When I grow up, I want to study brains. Brains are fascinating. My brain did a funny thing tonight. Actually, it's been doing the same funny thing for years but I only just discovered it tonight. And you, my beloved reader, are the first person I am sharing this discovery with.

I rented "The Fly" (1986) this weekend for the purpose of recording some samples from it. One sample that I've been meaning to get is the dialogue between Geena Davis's character, Veronica Quaife, and Jeff Goldblum's character, Seth Brundle:

Quaife: "You're getting worse."
Brundle: "I'm getting better."

I watched the film twice through without encountering this vocal intercourse. After quite a bit of searching, I've concluded that this dialogue is not in "The Fly" but is, after all, in "The Fly II". But here's the funny thing. Geena Davis and Jeff Goldblum aren't even in "The Fly II". The original characters aren't even in it. But I specifically remember this dialogue being between Davis and Goldblum.

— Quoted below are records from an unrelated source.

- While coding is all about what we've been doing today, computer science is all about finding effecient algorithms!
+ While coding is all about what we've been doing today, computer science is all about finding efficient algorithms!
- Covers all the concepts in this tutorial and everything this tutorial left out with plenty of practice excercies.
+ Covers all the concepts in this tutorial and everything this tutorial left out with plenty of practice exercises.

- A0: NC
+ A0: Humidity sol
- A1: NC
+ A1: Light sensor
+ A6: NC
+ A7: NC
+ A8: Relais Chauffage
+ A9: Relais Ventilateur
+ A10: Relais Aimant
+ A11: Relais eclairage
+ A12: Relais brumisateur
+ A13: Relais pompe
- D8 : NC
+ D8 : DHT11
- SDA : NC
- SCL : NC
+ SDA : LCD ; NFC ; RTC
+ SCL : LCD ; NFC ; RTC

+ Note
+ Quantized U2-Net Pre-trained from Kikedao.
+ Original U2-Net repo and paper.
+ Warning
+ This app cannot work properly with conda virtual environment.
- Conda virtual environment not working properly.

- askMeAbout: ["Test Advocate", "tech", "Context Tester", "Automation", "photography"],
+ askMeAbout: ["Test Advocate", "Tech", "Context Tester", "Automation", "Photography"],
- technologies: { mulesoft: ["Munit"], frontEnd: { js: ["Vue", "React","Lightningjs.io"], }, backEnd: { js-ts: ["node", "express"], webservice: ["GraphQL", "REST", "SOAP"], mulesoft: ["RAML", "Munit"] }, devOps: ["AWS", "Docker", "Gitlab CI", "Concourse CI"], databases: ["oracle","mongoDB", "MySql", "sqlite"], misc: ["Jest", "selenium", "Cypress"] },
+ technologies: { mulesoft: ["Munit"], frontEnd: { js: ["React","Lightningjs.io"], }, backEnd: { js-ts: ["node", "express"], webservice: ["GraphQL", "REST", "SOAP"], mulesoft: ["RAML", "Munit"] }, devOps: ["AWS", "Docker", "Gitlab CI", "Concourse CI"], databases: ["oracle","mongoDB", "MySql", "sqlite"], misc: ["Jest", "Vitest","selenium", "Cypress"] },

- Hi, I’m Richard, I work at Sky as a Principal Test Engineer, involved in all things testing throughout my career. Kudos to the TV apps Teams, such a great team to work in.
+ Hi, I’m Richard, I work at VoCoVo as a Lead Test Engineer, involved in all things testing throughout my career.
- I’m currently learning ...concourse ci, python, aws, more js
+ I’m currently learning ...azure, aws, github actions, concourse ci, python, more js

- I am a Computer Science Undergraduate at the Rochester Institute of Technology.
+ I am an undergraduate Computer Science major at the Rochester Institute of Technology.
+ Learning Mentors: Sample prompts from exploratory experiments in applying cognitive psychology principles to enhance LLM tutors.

Here's my theory about what has happened here. "The Fly" is a classic; probably my favorite Cronenberg flick. It's not perfect, of course. No movie is perfect, except "Requiem for a Dream" or maybe a Kubrick movie or two. Of particular mention of the imperfections is the computer technology used. Sidenote: If I ever make a movie don't put computers in it. In ten years the attempt will be mocked. "The Fly II" pales in comparison to "The Fly" in terms of vision, character development, and plot. It's definitely not what I'd call a "bad" movie; I've seen much worse. But when placed sidewise with the first movie, "The Fly II" falls short in alot of areas. In fact, the dialogue I'm discussing is probably the only memorable part of "II". My brain has taken this 4-second gem from "II" and merged/associated it with the characters and plot of the first film because of my obvious preference of the first. And it has done so in such an intricate and detailed way that it has convinced me, for ten years, that this exchange took place between entirely different people.

The moral of this story is twofold:
Don't trust your perceptions
Write down the things that intrigue and touch you daily so you have a reference.